I agree with others: "He is a Christian" is bull. Him spouting bible verses (mutilates their meaning)... does not make him a Christian. It gives him an excuse to be abusive. (Excuse in his own mind, not by society or religious acceptability standards)

Good luck. I am praying that you find the right friend to help you.


----------



## life_huppens (Jun 3, 2015)

SecondTime'Round said:


> I think OP did have "south" as her location, but now I don't see it?? That, couple with her mention of being Southern Baptist leads me to believe she's living in the "country" of Bob Jones University.

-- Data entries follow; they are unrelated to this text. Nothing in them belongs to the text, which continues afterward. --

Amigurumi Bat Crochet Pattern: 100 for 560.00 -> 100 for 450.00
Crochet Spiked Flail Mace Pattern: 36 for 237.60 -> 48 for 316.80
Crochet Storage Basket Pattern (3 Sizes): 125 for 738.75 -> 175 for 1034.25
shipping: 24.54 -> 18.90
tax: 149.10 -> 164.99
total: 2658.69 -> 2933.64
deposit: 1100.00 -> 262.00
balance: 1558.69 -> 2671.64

Yes, makes scene, how did I missed Southern Baptist part. That said, this is not a Afghanistan, so women have a equal rights here. More reasons for her to leave.


----------



## lilbitoluv (Aug 14, 2015)

So how did this marriage happen?? You had to have known he was like this and you agreed to be with him anyway. This type of behavior doesn't happen over night.


----------



## Confusedwife1south (Aug 23, 2015)

sadwife2012 said:


> I think you need to make plans to leave. Is there someone who will be sympathetic towards your predicament who you can go to? You need to protect yourself as once you show signs of resistance and taking back control, his controlling and abusive behaviour is likely to escalate.

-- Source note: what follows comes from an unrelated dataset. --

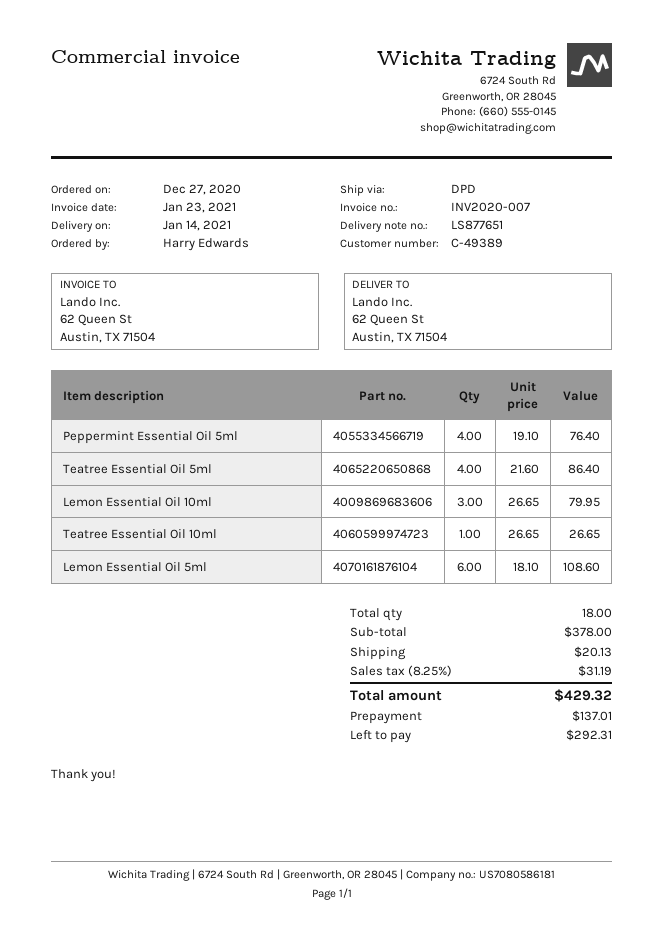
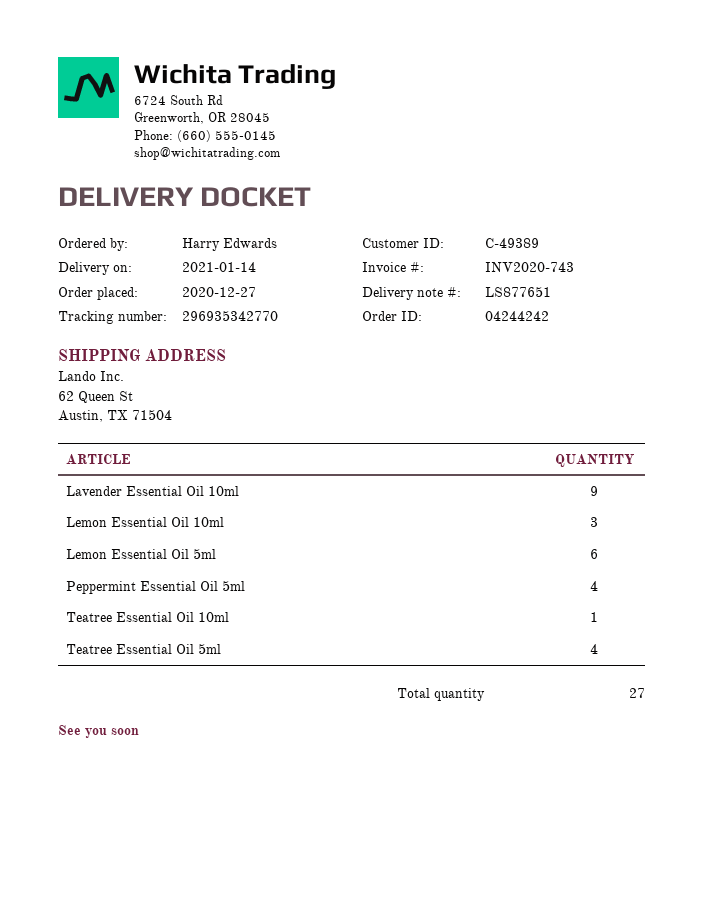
invoice number: INV2020-007 -> INV2020-743
Lavender Essential Oil 10ml: none -> 9
total quantity: 18 -> 27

You are right and we have gone through this many times. I don't have any help which makes it even more difficult. My siblings are younger than me and still live with my mom . I have decided to start job hunting in other states and if an opportunity comes I will just leave , but I won't let him know what is going on.


----------



## Confusedwife1south (Aug 23, 2015)

Maricha75 said:


> OP, you said he throws out the whole "virtuous wife" thing if you, basically, voice your opinion on anything. Has he actually READ that passage??? The gist of it is that a virtuous wife has a brain and is very capable of using it, capable of making rational decisions, and is praised and loved because she can do this! He is so far off base, it is scary. I suggest that you read that passage yourself (Proverbs 31:10-31).

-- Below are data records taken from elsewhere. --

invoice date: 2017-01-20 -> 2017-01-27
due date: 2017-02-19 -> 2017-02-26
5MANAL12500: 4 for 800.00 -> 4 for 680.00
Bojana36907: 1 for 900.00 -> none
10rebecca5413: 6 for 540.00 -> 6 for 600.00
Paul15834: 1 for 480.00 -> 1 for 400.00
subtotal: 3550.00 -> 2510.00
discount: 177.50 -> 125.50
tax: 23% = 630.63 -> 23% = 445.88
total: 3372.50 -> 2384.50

Thank you. He interprets it entirely different from that and his father is a preacher , but he says the same thing. One day he hit me in front of his dad and his dad said that a man is supposed to chastise his wife to make sure she stays on the right path and respects her husband. The whole thing is crazy and I can't take it anymore.


----------



## Confusedwife1south (Aug 23, 2015)

lilbitoluv said:


> So how did this marriage happen?? You had to have known he was like this and you agreed to be with him anyway. This type of behavior doesn't happen over night.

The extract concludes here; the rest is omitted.